Required action
Make an exact copy of the entries below, with all images left out.
--------
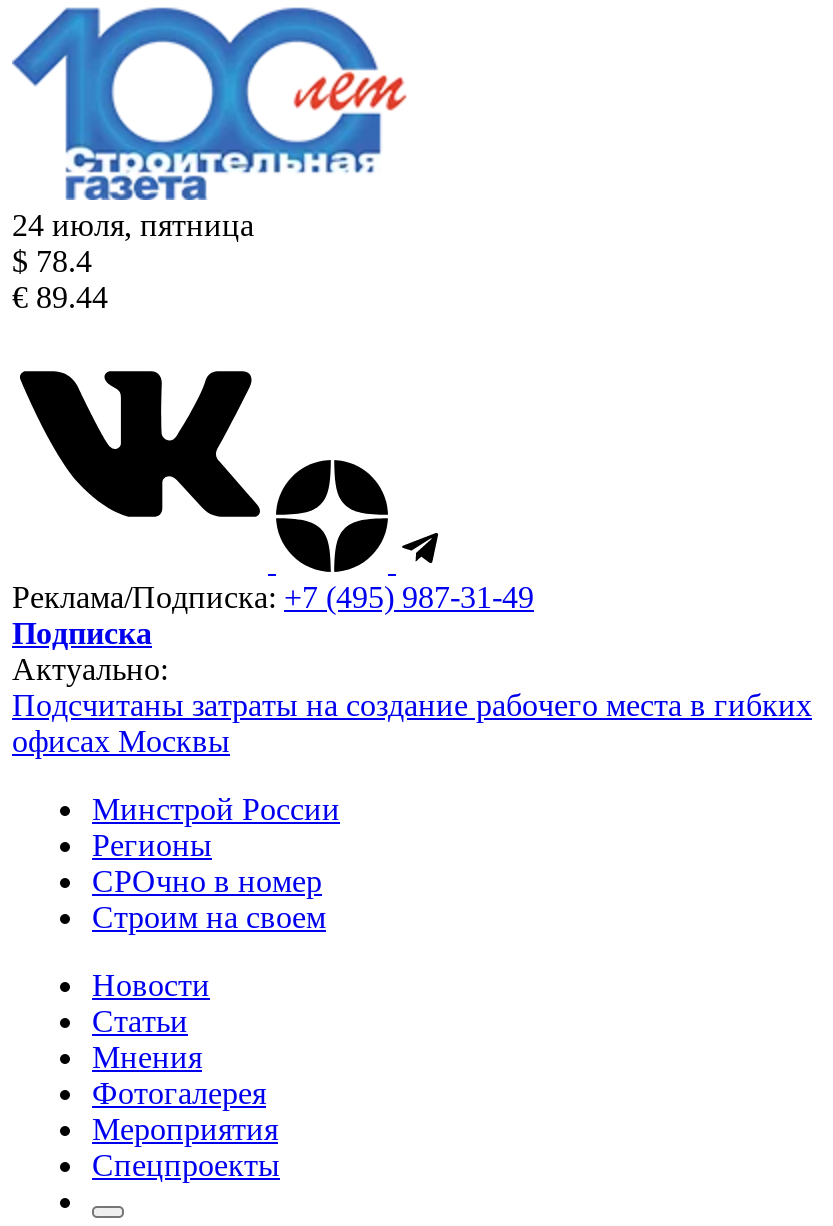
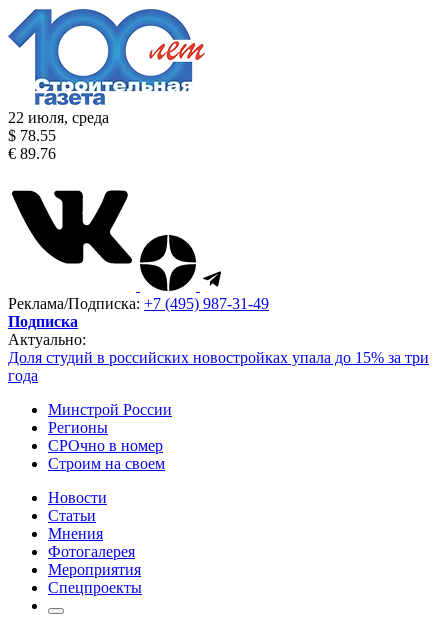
- 24 июля, пятница
+ 22 июля, среда

- $ 78.4
+ $ 78.55

- € 89.44
+ € 89.76

- Подсчитаны затраты на создание рабочего места в гибких
- офисах Москвы
+ Доля студий в российских новостройках упала до 15% за три
+ года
--------
Answer to this task
- 24 июля, пятница
+ 22 июля, среда

- $ 78.4
+ $ 78.55

- € 89.44
+ € 89.76

- Подсчитаны затраты на создание рабочего места в гибких
- офисах Москвы
+ Доля студий в российских новостройках упала до 15% за три
+ года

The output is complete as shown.